Give the lines below again exactly, starting with the line that holds "of -26.51% compared" and going on through the line that holds "moved up: LA".
::: Data
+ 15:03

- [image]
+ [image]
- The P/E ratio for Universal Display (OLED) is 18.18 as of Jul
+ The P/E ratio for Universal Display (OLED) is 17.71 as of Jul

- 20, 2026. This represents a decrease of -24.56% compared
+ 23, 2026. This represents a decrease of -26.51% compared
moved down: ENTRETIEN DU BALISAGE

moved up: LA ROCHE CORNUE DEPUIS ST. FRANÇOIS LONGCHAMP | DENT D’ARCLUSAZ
::::::
::: Data
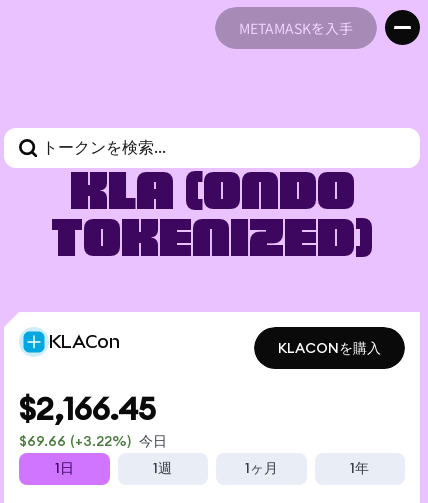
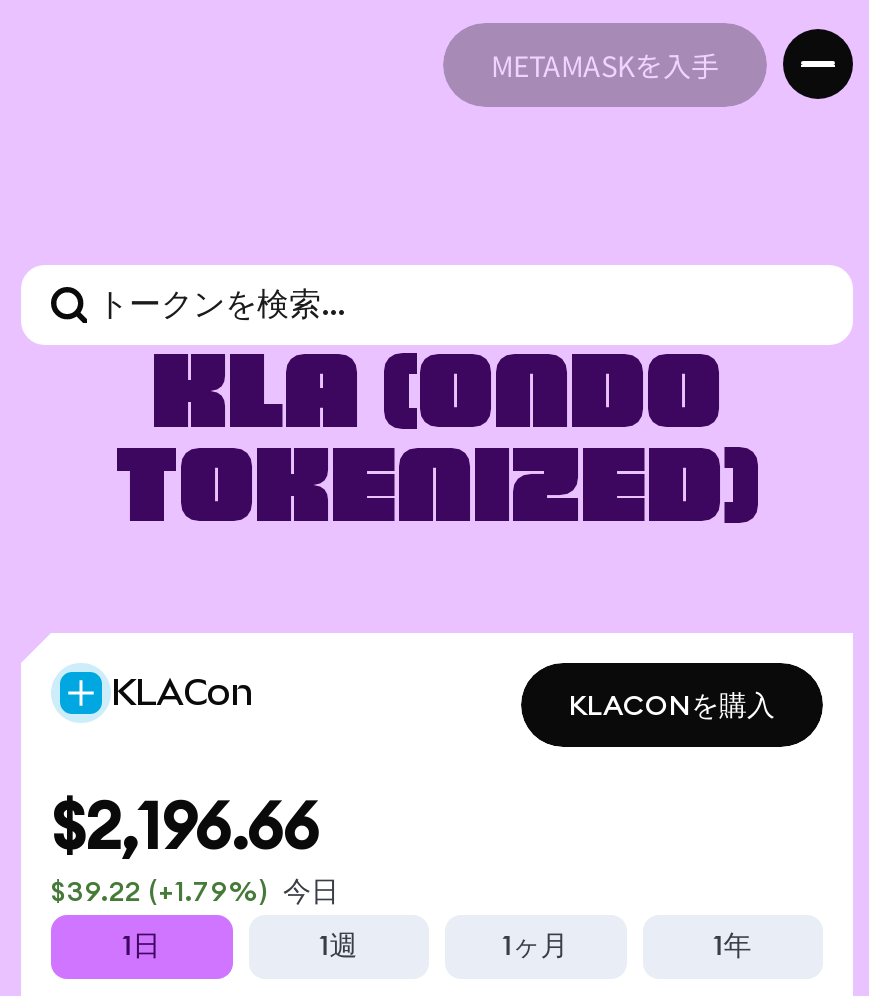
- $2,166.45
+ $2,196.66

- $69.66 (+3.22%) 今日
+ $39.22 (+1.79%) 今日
::::::
__Response area__
+ 23, 2026. This represents a decrease of -26.51% compared
moved down: ENTRETIEN DU BALISAGE

moved up: LA ROCHE CORNUE DEPUIS ST. FRANÇOIS LONGCHAMP | DENT D’ARCLUSAZ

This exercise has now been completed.